I bought one of the calendars and I have not been very faithful on following it. This site breaks it down in to manageable tasks each day.


----------



## Ardie/WI (May 10, 2002)

There are good ideas here:

http://organizedhome.com/

My mother didn't clean either and our home was usually chaos so I had to learn by trial and error.


----------



## FeralFemale (Apr 10, 2006)

Thank you! I will check them out


----------



## RiverPines (Dec 12, 2006)

Take a weekend to clean every room.
Then organize every room. Dont allow bunches of clutter.

Then get your family to pitch in each day.
Everyone goes and walks around the house an hour before bed and makes sure every room is clean.
Its easier to keep it clean than let it go and play catch up!

Each family member should have a chore too.
Take turns cooking, washing dishes, doing laundry if no one wants repetive chores.

Here DH cooks, I do dishes.
Kids dust, sweep and pick up the clutter. 
I wash floors, counters, and such. 
We have no carpeting so every room is bare wood or linoleum.
DH does washes some of the laundry and I put it away and do the rest he didnt get to.
Dh takes out garbage.
I take care of animals.
I do more work than DH but he works 10 hours a day but I homeschool so I have a little more work since I am home.

Rules help. 
Here:
If you take it out, you put it back.
If you get it dirty, you wash it, such as when someone makes a sandwich and gets jelly on the table.
Dirty cloth come off and go into the hamper.
When you bathe/groomn the bathroom should look like it hasnt been used when your done.
In other words...everyone must pick up after themselves!
Coats on the hooks not on chairs!
Dirty dishes go in the sink when you finish eating, not later.

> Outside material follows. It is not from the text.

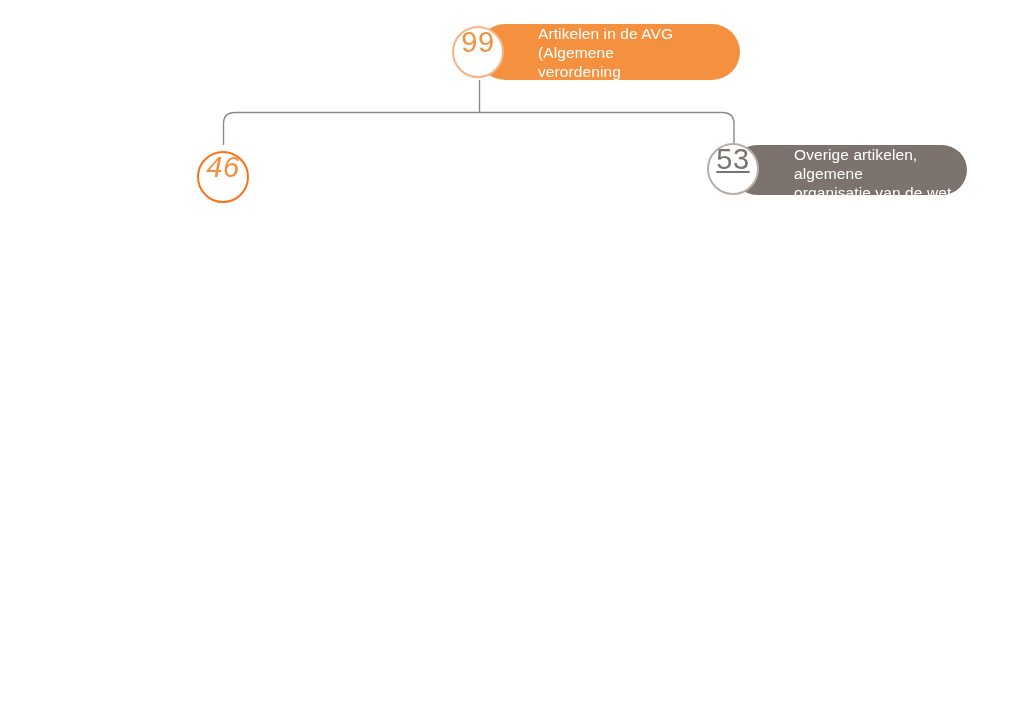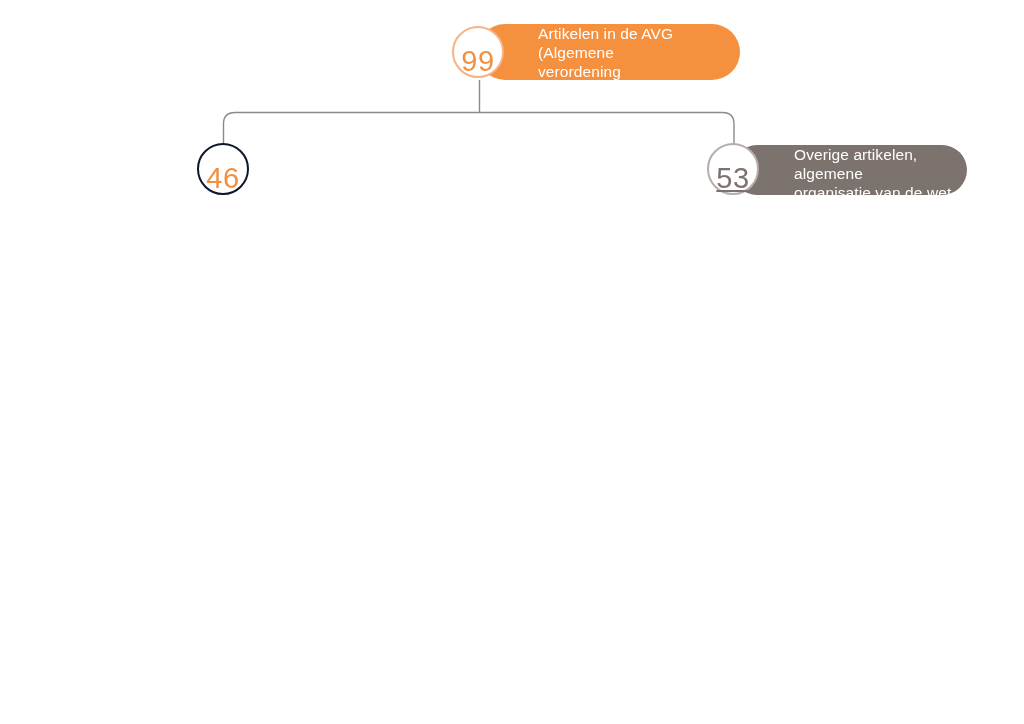"99" .node-circle { align-items: flex-end -> flex-start }
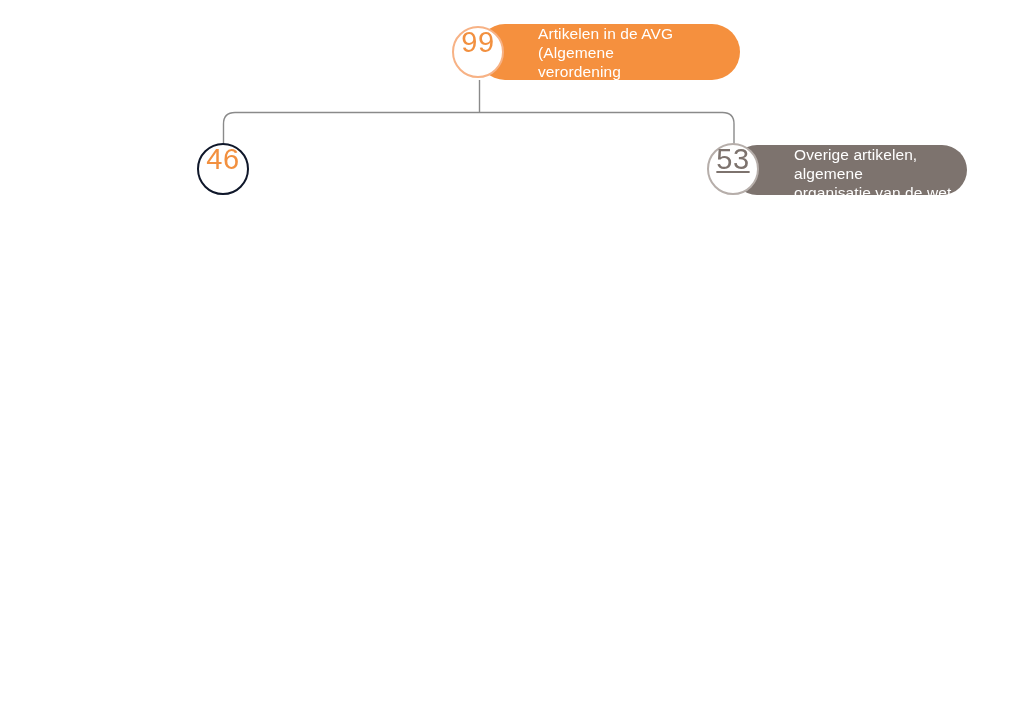"46" #node-left .node-circle { border: 2px solid #0f172a -> 2px solid #f97316; font-style: none -> italic; top: 0px -> 8px }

Whether your family is 2, 3, 4, or 1 person...it takes how ever many are living their to mess it, thats how many should be cleaning and maintaining it.


----------



## Michele of MI (Jul 8, 2009)

Sink Reflections by Marla Cilley aka Flylady. She is awesome. Someone else mentioned her website, which is also great.


----------



## ldc (Oct 11, 2006)

FF, it may be an easy way to start - get a cleaning person for once a month, and imitate, or rather, follow their lead! I learned by doing, but it still doesn't come easily, and I wish I FELT more clean and organized! The only trick I have is to lump together certain repetetive chores on the same day of the month, for example, for some reason the pets get their meds on the 5th of each month, and then I clean the ceiling fans...! Good luck w whatever system appeals to you! ldc


----------



## manygoatsnmore (Feb 12, 2005)

Check out the Sidetracked Home Executives, too.


----------



## Jenn (Nov 9, 2004)

I'm shy about cleaning people- never enjoyed having one _much_- but my best friend would have her cleaner come in and they'd work together. They are very good friends now!


----------



## used2bcool13 (Sep 24, 2007)

Break chores up into manageable tasks that take 30 minutes or less.

Clean one room entirely and have a basket to collect all of the items that don't belong there.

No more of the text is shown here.